The sad thing is, every other station seems to feel the need to take on the “Jack attitude.” Even stations known for following their own muse have glommed onto this form of condescension.

It’s time this bullshit stopped. And here’s my thoughts on how it must stop:

Everyone knows (or should know) that there are three aspects about everyone’s musical tastes:

  1. What we know we like
  2. What we know we don’t like, and
  3. What we might like

The third one is crucial. If all we had were what we liked and what we didn’t like, there would be no need for radios; all we would need is MP3’s, CDs and Cassettes. However, there’s always the possibility for the true music fan that they’ll find a new song or genre they like, either by discovery or investigation.

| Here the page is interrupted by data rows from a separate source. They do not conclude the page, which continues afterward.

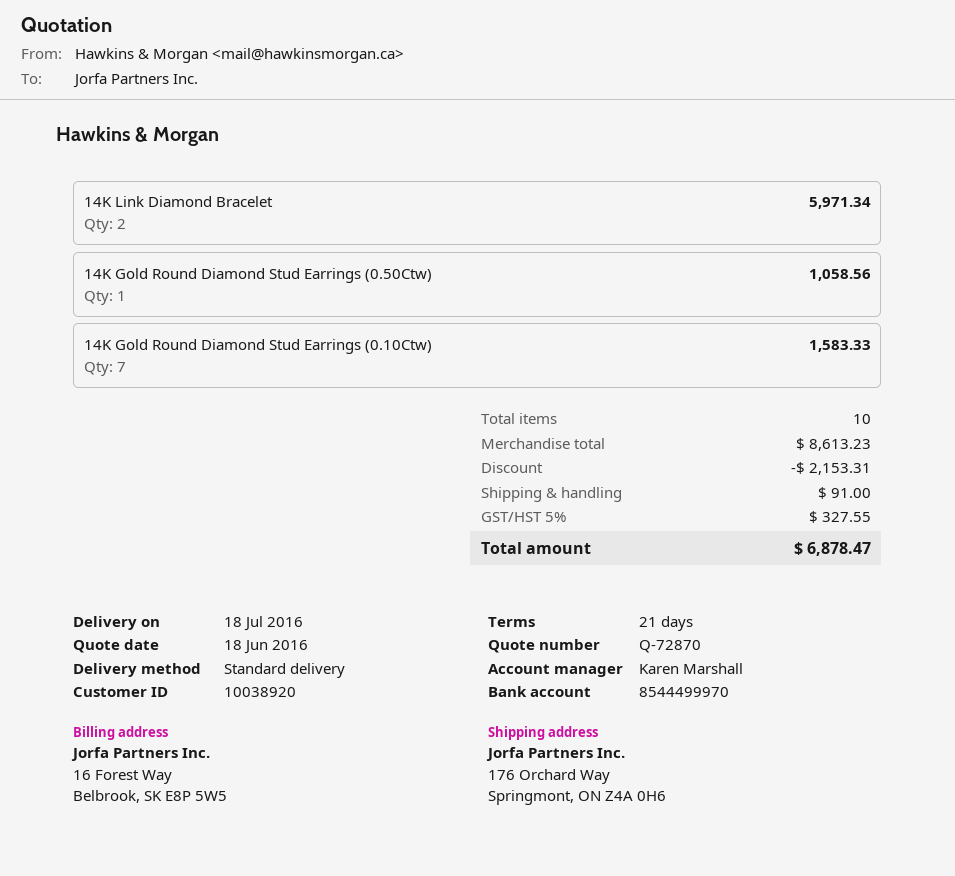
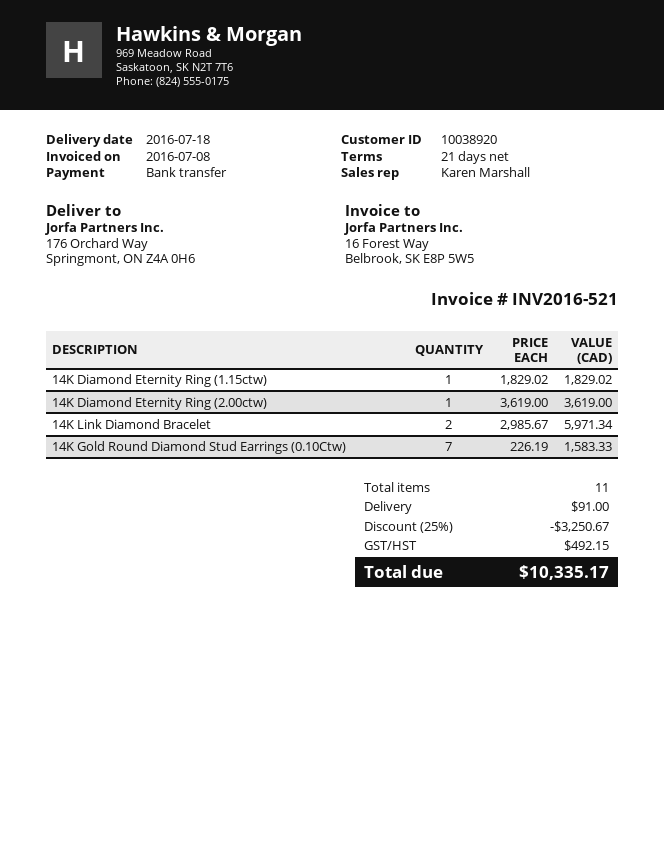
14K Gold Round Diamond Stud Earrings (0.50Ctw): 1 for 1058.56 -> none
14K Diamond Eternity Ring (1.15ctw): none -> 1 for 1829.02
14K Diamond Eternity Ring (2.00ctw): none -> 1 for 3619.00
total quantity: 10 -> 11
discount: 2153.31 -> 3250.67
tax: 327.55 -> 492.15
total: 6878.47 -> 10335.17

And that’s where iPods come short. It’s good in playing the stuff you like (including that stuff you sort of remember you liked but had forgotten until a radio station played it during that drive to work) and without equal in not having the stuff you don’t like (since you can remove anything disliked from it); but there is no way for an iPod to know what you MIGHT like, or to even begin to search for songs you might like. The computer the iPod is hooked up to might, your favorite record store should be able to, and a good radio station will do so on a consistent basis; but the iPod CAN’T!

If these “Jack” stations want to be cool, they should try playing different artists and different songs. If you want to play Metallica, you should also be prepared to hunt down and play Fatal Order, or some other local band that plays metal. You want to play pop, find and play Saint Etienne or Over The Rhine. And while we’re at it, why not play deeper cuts from the CDs you got? Nothing bugs me more than hearing the same song or two every time I turn on the radio.

Indeed, these would make sense for ANY radio station that plays music. After all, why should only those people lucky enough to be near a college station have a local radio station that introduces them to new and local bands on a regular basis?

Yes, I know – we have the Internet with all its “riches.” The good of the radio is this: I don’t need to have a computer on to hear a new song on the radio. I can listen to the radio going to work, at work, and lying around at the end of the day. Plus I have a good chance of liking the new stuff that comes from the station because I like the station and many of the songs on it. And if I DON’T like the new song, that’s another piece of information I know.